In addition to fitting an AR-HMM, the function below will...
- generate a name for the model and a new directory inside `project_dir` where outputs will be saved
- save a checkpoint every 10 iterations from which fitting can be restarted
    - a single checkpoint file contains the full history of fitting, and can be used to restart fitting from any iteration
- plot the progress of fitting every 10 iterations, including
    - the distributions of syllable frequencies and durations for the most recent iteration
    - the change in median syllable duration across fitting iterations
    - the change in syllable sequence across fitting iterations in a random window (a new window is selected each time)

In [None]:
model,history,name = kpm.fit_model(model, data, batch_info, ar_only=True, 
                                   num_iters=50, project_dir=project_dir)

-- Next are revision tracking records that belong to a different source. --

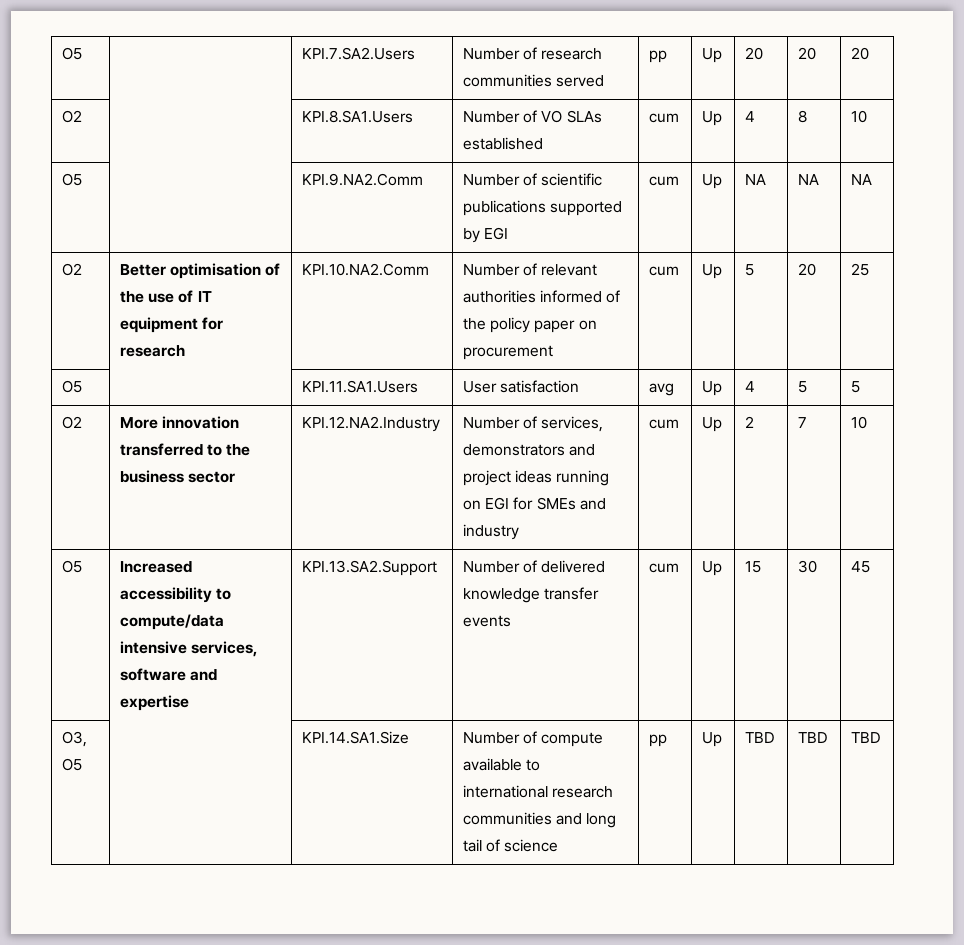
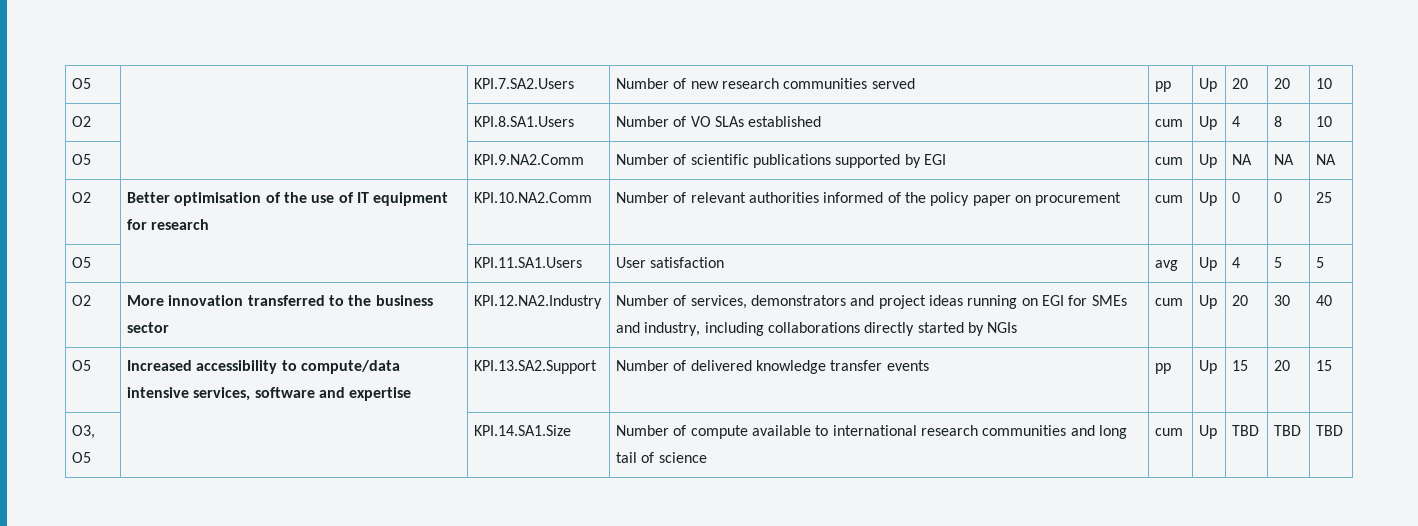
- O5 | | KPI.7.SA2.Users | Number of research communities served | pp | Up | 20 | 20 | 20
+ O5 | | KPI.7.SA2.Users | Number of new research communities served | pp | Up | 20 | 20 | 10
- O2 | Better optimisation of the use of IT equipment for research | KPI.10.NA2.Comm | Number of relevant authorities informed of the policy paper on procurement | cum | Up | 5 | 20 | 25
+ O2 | Better optimisation of the use of IT equipment for research | KPI.10.NA2.Comm | Number of relevant authorities informed of the policy paper on procurement | cum | Up | 0 | 0 | 25
- O2 | More innovation transferred to the business sector | KPI.12.NA2.Industry | Number of services, demonstrators and project ideas running on EGI for SMEs and industry | cum | Up | 2 | 7 | 10
+ O2 | More innovation transferred to the business sector | KPI.12.NA2.Industry | Number of services, demonstrators and project ideas running on EGI for SMEs and industry, including collaborations directly started by NGIs | cum | Up | 20 | 30 | 40
- O5 | Increased accessibility to compute/data intensive services, software and expertise | KPI.13.SA2.Support | Number of delivered knowledge transfer events | cum | Up | 15 | 30 | 45
+ O5 | Increased accessibility to compute/data intensive services, software and expertise | KPI.13.SA2.Support | Number of delivered knowledge transfer events | pp | Up | 15 | 20 | 15
- O3, O5 | | KPI.14.SA1.Size | Number of compute available to international research communities and long tail of science | pp | Up | TBD | TBD | TBD
+ O3, O5 | | KPI.14.SA1.Size | Number of compute available to international research communities and long tail of science | cum | Up | TBD | TBD | TBD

### Step 3: Fitting keypoint-SLDS

The following code fits a keypoint-SLDS model, using the results of AR-HMM fitting for initialization
- If using your own data, you may need to try a few values of kappa at this step. 
- Use `kpm.revert` to resume from the same starting point each time you restart fitting

In [None]:
# load model checkpoint generated during step 2 (AR-HMM fitting)
checkpoint = kpm.load_checkpoint(project_dir=project_dir, name=name)

# the following will cause fitting to resume from iteration 50, rather than the most recent iteration
# checkpoint = kpm.revert(checkpoint, 50)

# update kappa to maintain the desired syllable time-scale
checkpoint = kpm.update_hypparams(checkpoint, kappa=7e4)

model,history,name = kpm.resume_fitting(**checkpoint, project_dir=project_dir, 
                                        ar_only=False, num_iters=200)


### Step 4: Apply the model

The code below infers a final syllable sequence for each experiment. The results are saved in `project_dir/name/results.h5`. 
- The default assumption is that `coordinates` and `confidences` are the same data that were used for model fitting.

To infer syllable sequences for new data:
- Run ``kpm.apply_model`` with `use_saved_states=False` and pass in a pca model
- Results for the new experiments will be added to the existing `results.h5` file.

In [None]:
checkpoint = kpm.load_checkpoint(project_dir=project_dir, name=name)

results = kpm.apply_model(coordinates=coordinates, confidences=confidences, 
                          project_dir=project_dir, **checkpoint, **config())

# use this command if applying the model to new data
# results = kpm.apply_model(coordinates=coordinates, confidences=confidences, 
#                           use_saved_states=False, pca=kpm.load_pca(project_dir),
#                           project_dir=project_dir, **checkpoint, **config())

### Visualize results


In [None]:
# generate plots showing the average keypoint trajectories for each syllable
kpm.generate_trajectory_plots(coordinates, name=name, project_dir=project_dir, **config())

In [None]:
# generate video clips for each syllable
kpm.generate_crowd_movies(name=name, project_dir=project_dir, **config())